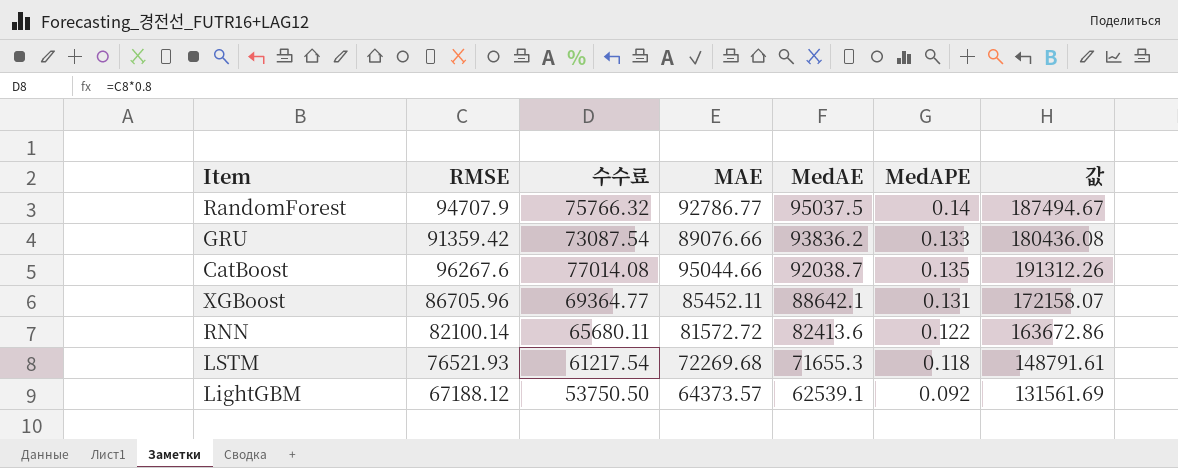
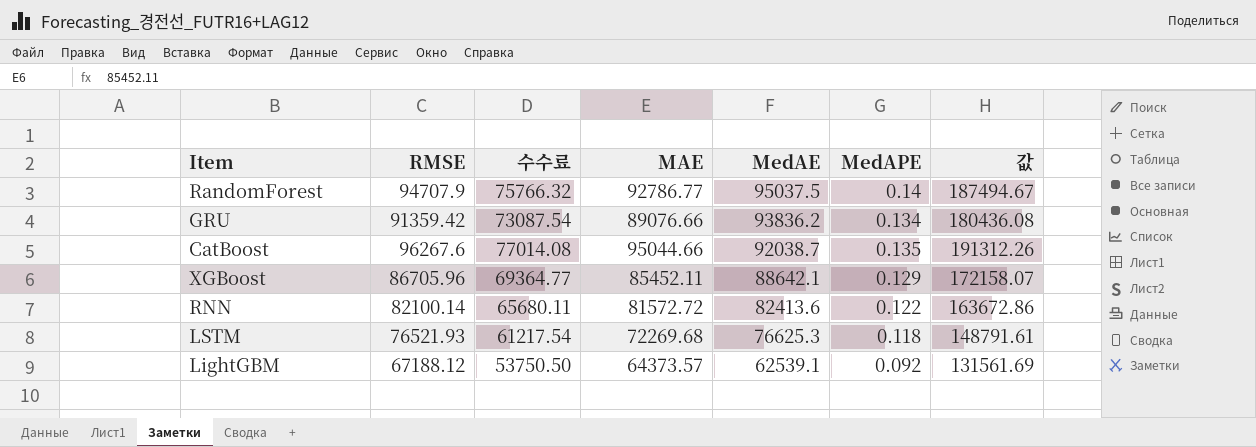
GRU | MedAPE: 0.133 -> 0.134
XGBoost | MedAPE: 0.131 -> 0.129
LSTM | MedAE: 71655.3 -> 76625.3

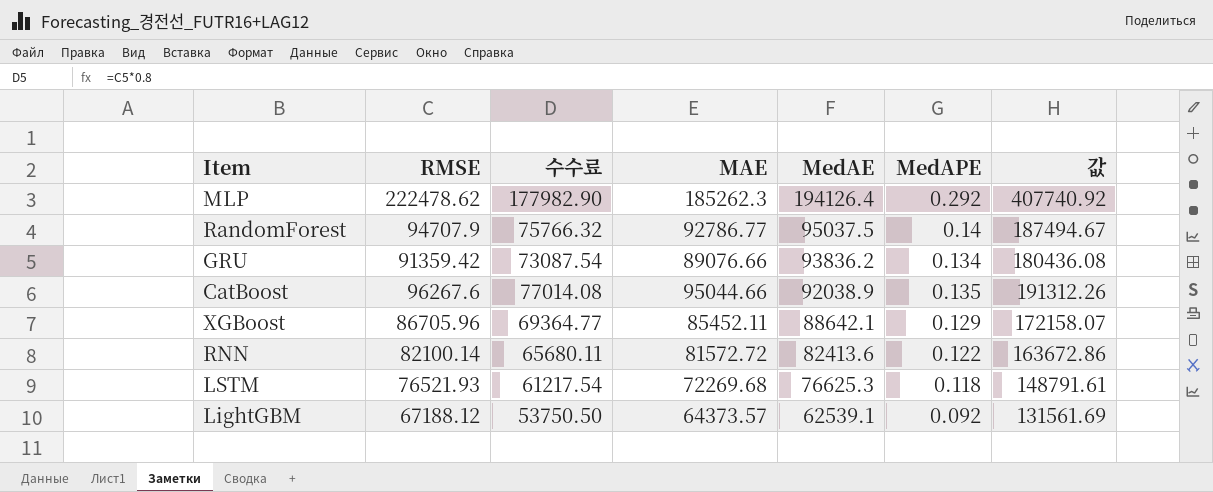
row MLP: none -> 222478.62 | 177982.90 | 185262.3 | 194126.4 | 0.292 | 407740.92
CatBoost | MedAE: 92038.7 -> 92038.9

========================

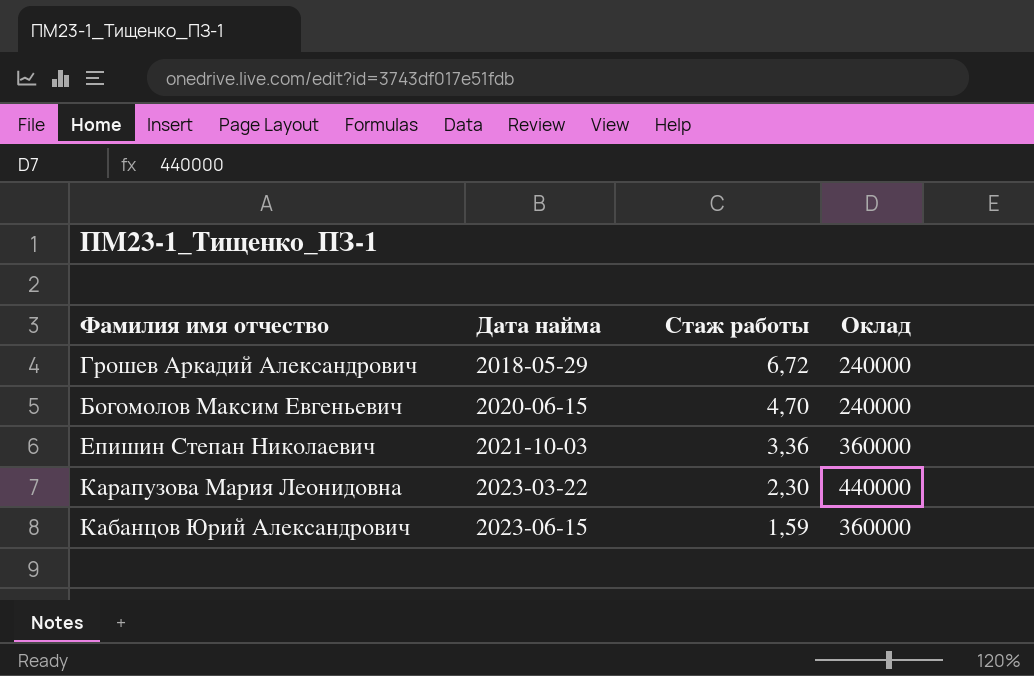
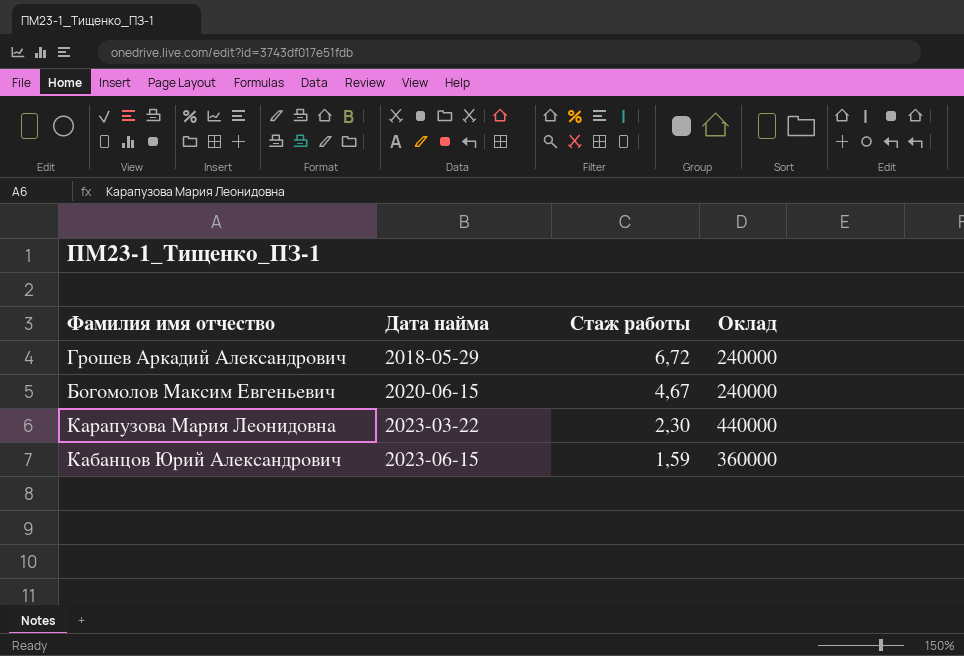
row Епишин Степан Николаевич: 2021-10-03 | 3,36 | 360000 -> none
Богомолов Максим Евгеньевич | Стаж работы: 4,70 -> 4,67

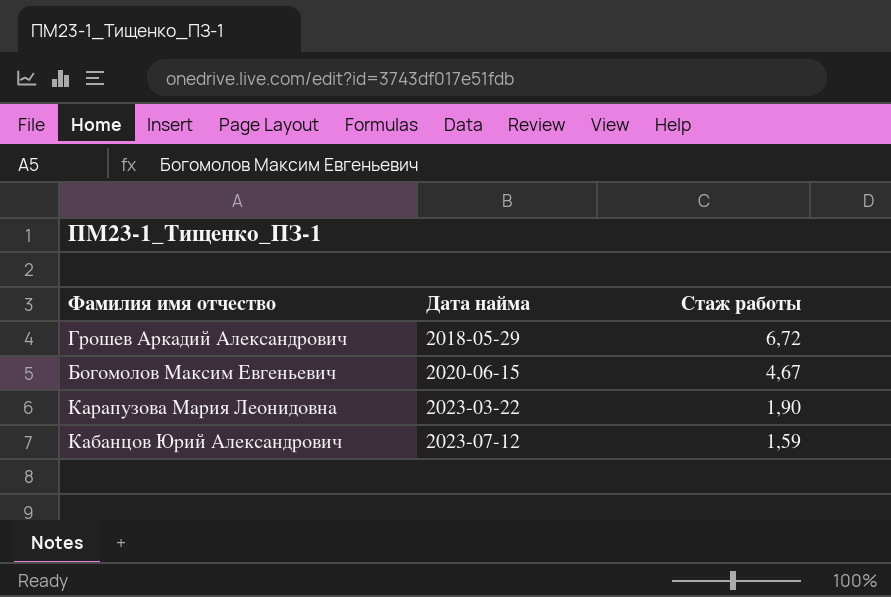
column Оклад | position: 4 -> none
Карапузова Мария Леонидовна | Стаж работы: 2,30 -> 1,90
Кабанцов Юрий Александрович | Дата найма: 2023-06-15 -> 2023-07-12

========================

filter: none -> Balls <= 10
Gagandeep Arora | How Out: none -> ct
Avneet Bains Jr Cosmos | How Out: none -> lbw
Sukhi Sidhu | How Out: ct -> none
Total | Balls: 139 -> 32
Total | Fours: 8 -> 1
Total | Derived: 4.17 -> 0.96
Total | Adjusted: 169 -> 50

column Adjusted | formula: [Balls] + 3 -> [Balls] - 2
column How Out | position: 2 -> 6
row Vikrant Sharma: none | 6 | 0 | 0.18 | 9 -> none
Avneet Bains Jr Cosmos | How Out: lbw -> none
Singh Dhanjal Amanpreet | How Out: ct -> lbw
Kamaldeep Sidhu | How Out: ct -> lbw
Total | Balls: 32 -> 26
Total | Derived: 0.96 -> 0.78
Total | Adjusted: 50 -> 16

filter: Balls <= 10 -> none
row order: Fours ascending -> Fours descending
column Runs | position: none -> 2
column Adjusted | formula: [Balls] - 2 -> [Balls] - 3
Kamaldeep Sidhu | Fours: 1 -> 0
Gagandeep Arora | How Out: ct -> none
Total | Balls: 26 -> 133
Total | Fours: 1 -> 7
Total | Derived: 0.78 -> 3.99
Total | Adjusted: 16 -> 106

========================

- **Task description**
When you reach the line containing "Total | Balls: 139 -> 32" in the data above, start copying exactly, and stop after the line containing "Total | Adjusted: 16 -> 106".

- **Worked solution**
Total | Balls: 139 -> 32
Total | Fours: 8 -> 1
Total | Derived: 4.17 -> 0.96
Total | Adjusted: 169 -> 50

column Adjusted | formula: [Balls] + 3 -> [Balls] - 2
column How Out | position: 2 -> 6
row Vikrant Sharma: none | 6 | 0 | 0.18 | 9 -> none
Avneet Bains Jr Cosmos | How Out: lbw -> none
Singh Dhanjal Amanpreet | How Out: ct -> lbw
Kamaldeep Sidhu | How Out: ct -> lbw
Total | Balls: 32 -> 26
Total | Derived: 0.96 -> 0.78
Total | Adjusted: 50 -> 16

filter: Balls <= 10 -> none
row order: Fours ascending -> Fours descending
column Runs | position: none -> 2
column Adjusted | formula: [Balls] - 2 -> [Balls] - 3
Kamaldeep Sidhu | Fours: 1 -> 0
Gagandeep Arora | How Out: ct -> none
Total | Balls: 26 -> 133
Total | Fours: 1 -> 7
Total | Derived: 0.78 -> 3.99
Total | Adjusted: 16 -> 106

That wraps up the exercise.